Мимолетная встреча зажгла мою кровь, и на следующий день, занимаясь любовью с Ксавье, я смотрела в зеркало в позолоченной раме и видела там не только наши отражения, но и Иисуса с Беккетом, и музыканта по имени Майкл. Никто не может наказать нас за подобные тихие радости. Даже афганские женщины, не снимающие бурку, в мечтах скачут по облакам на жеребцах, сжимают коленями взмыленные бока, задыхаются и кричат от восторга и наслаждения. Каждая женщина — Вселенная, и никто не помешает ей принимать у себя тех, кто умеет любить и отдаваться им посреди звездного неба».
Вопрос с «Кодаком» закрыт.
Рена объясняет отцу и мачехе обратную дорогу, обещает вернуться к восьми, удаляется… и мгновенно снова чувствует себя собой, ее тело начинает жить в прежнем ритме.
Dante[29]
На улице Борго Альбици царит покой. Она фотографирует игру теней на фасадах и балконах домов — ромбы, овалы и треугольники, такие четкие в этот день конца октября.
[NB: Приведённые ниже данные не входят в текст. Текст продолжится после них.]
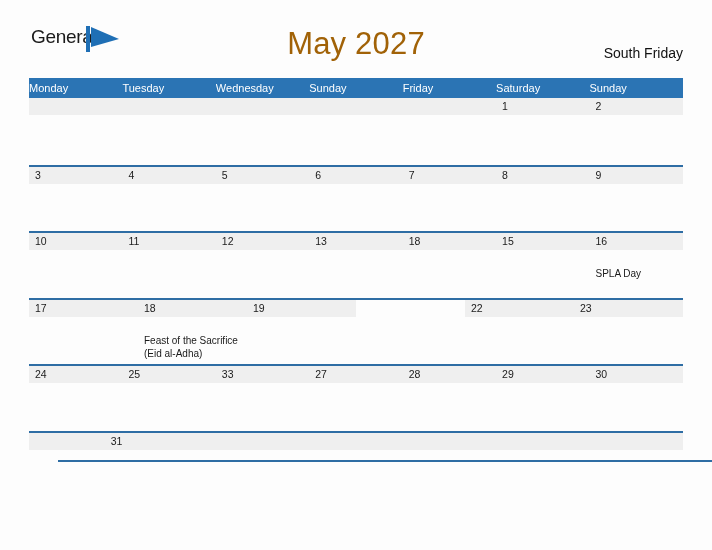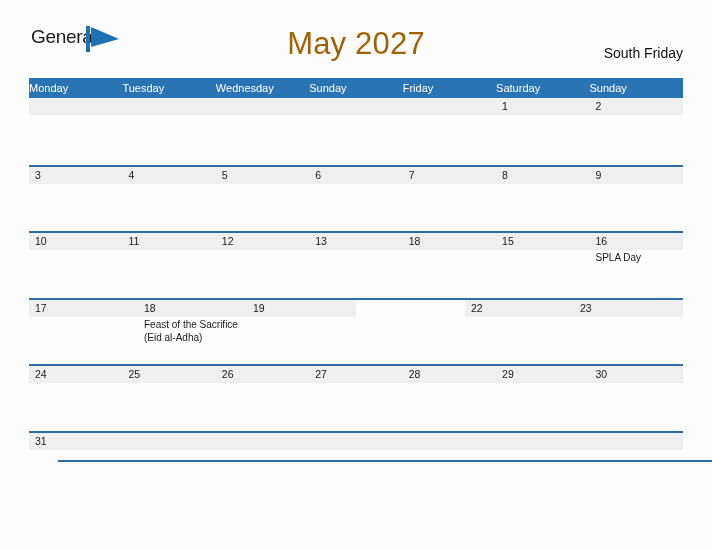"SPLA Day" .events { padding: 1px 7px 0 6px -> 17px 7px 0 6px }
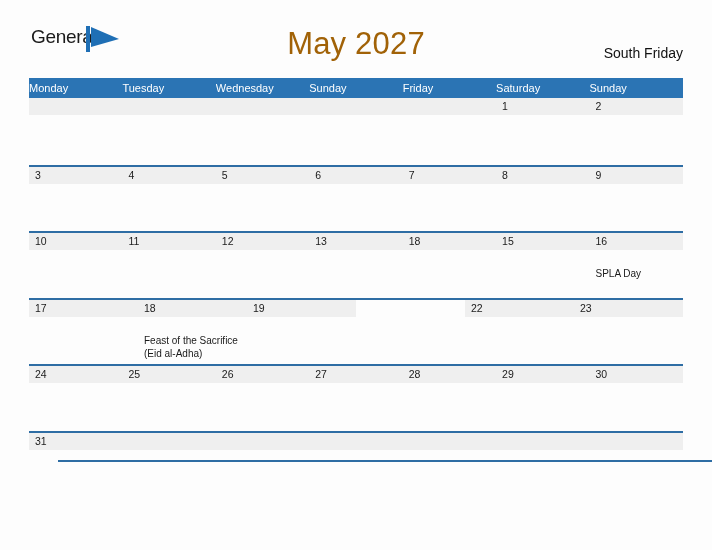"26" div.daynum { text: 26 -> 33 }
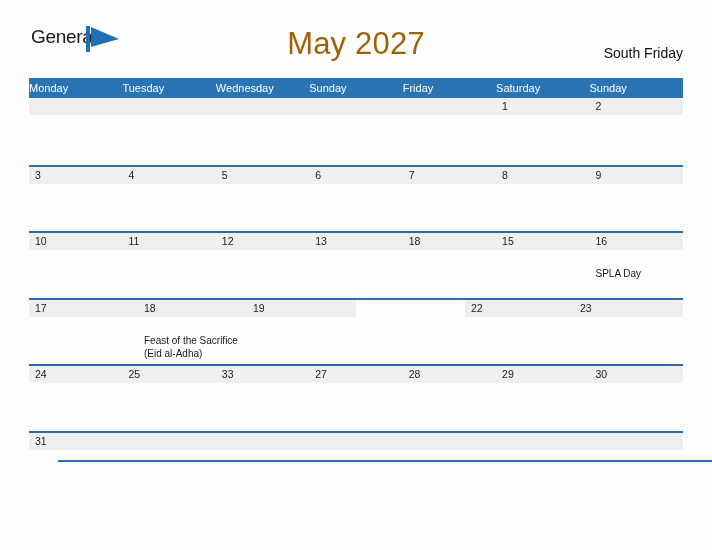"31" .week-row.last { text-align: none -> right }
Рена проходит мимо маленькой часовни, читает надпись над входом и начинает громко смеяться.
«Итак, — говорит она себе, — здесь, в этой темной, простой и строгой церквушке со стенами, беленными известью, в 1284 году Данте Алигьери впервые увидел Беатриче ди Фалько Портинари и сразу влюбился. Ему было девятнадцать, ей — восемнадцать.
История умалчивает, посмотрела ли Беатриче на молодого человека, пожиравшего ее взглядом, почувствовала или нет его смятение. Бог весть… Точно известно одно: Данте не заговорил с Беатриче, не коснулся ее руки. Годом позже он женился на другой, она родила ему детей… а в 1287 году, в этой же церкви, поэт присутствовал на венчании Беатриче с крупным банкиром. Между ними так ничего и не случилось!
О, невероятная мощь мужской сублимации! Любовь Али[30] — цельная, невинная, непочатая — не нуждалась в Беа[31], чтобы выжить. Ему был нужен только он сам. Он был самодостаточен. Данте владел волшебным камнем и умел высекать из него искры. “Беатриче” была сердцем, сгустком энергии, одарившим мир “Новой жизнью” и “Божественной комедией”! Спасибо ей за революционные
перемены не только в итальянском языке, но и во всей истории всемирной литературы! Женщина по имени Беа ушла из жизни в двадцать четыре года — по всей вероятности, умерла родами, — но это не имело значения. Али жил в изгнании в Равенне, вдалеке от Флоренции, наедине со своим чудом».Субра весело смеется.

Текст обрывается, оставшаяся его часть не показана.